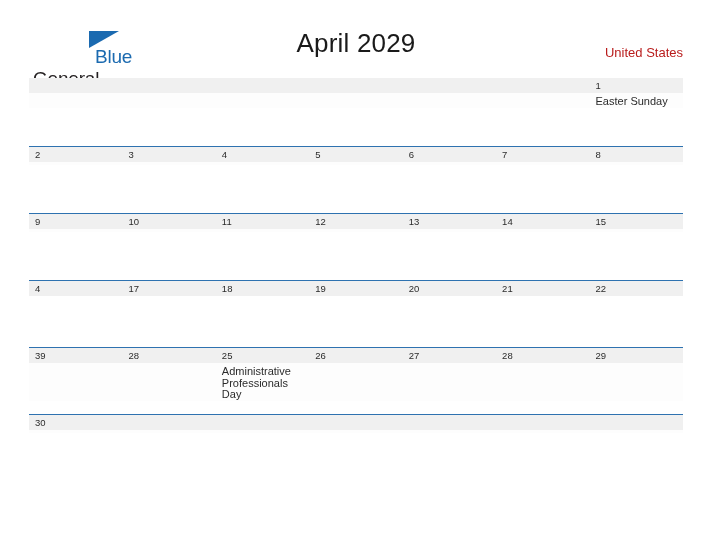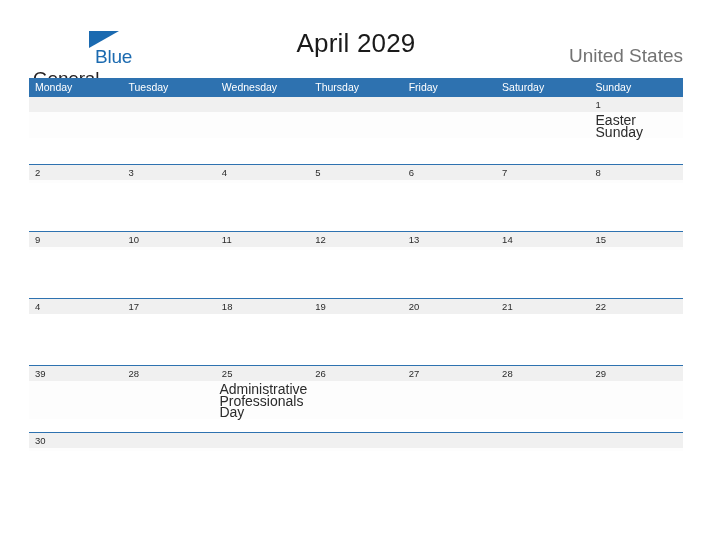--- a/index.html
+++ b/index.html
@@ -79,8 +79,8 @@
     position: absolute;
     right: 29px;
     top: 45px;
-    font-size: 19px;
-    color: #737373;
+    font-size: 13px;
+    color: #b91c1c;
     text-align: right;
     font-family: "Liberation Sans", sans-serif;
   }

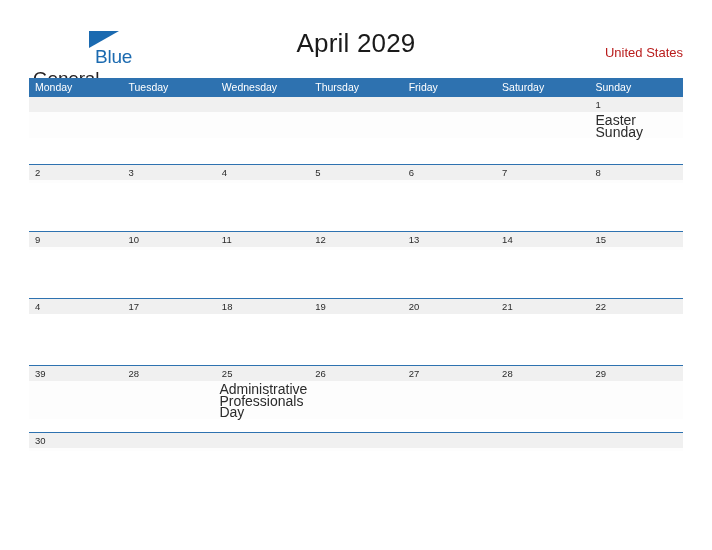--- a/index.html
+++ b/index.html
@@ -166,15 +166,6 @@
   </div>
 
   <div class="calendar">
-    <div class="weekdays">
-      <div class="weekday">Monday</div>
-      <div class="weekday">Tuesday</div>
-      <div class="weekday">Wednesday</div>
-      <div class="weekday">Thursday</div>
-      <div class="weekday">Friday</div>
-      <div class="weekday">Saturday</div>
-      <div class="weekday">Sunday</div>
-    </div>
 
     <div class="week week-h68">
       <div class="daterow">

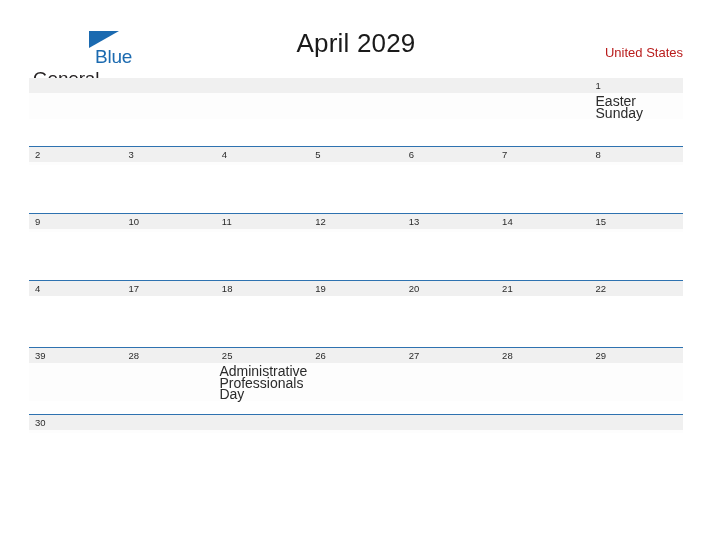--- a/index.html
+++ b/index.html
@@ -140,7 +140,7 @@
   .cell-ev {
     flex: 1 1 0;
     padding: 3px 7px 0 6px;
-    font-size: 14px;
+    font-size: 11px;
     line-height: 11.5px;
     color: #2b2b2b;
     font-family: "Liberation Sans", sans-serif;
+-------+
Could you give all of the data again exactly as written, omitting any pictures?

RESULT OF THE EXERCISE:
--- a/index.html
+++ b/index.html
@@ -79,8 +79,8 @@
     position: absolute;
     right: 29px;
     top: 45px;
-    font-size: 19px;
-    color: #737373;
+    font-size: 13px;
+    color: #b91c1c;
     text-align: right;
     font-family: "Liberation Sans", sans-serif;
   }

--- a/index.html
+++ b/index.html
@@ -166,15 +166,6 @@
   </div>
 
   <div class="calendar">
-    <div class="weekdays">
-      <div class="weekday">Monday</div>
-      <div class="weekday">Tuesday</div>
-      <div class="weekday">Wednesday</div>
-      <div class="weekday">Thursday</div>
-      <div class="weekday">Friday</div>
-      <div class="weekday">Saturday</div>
-      <div class="weekday">Sunday</div>
-    </div>
 
     <div class="week week-h68">
       <div class="daterow">

--- a/index.html
+++ b/index.html
@@ -140,7 +140,7 @@
   .cell-ev {
     flex: 1 1 0;
     padding: 3px 7px 0 6px;
-    font-size: 14px;
+    font-size: 11px;
     line-height: 11.5px;
     color: #2b2b2b;
     font-family: "Liberation Sans", sans-serif;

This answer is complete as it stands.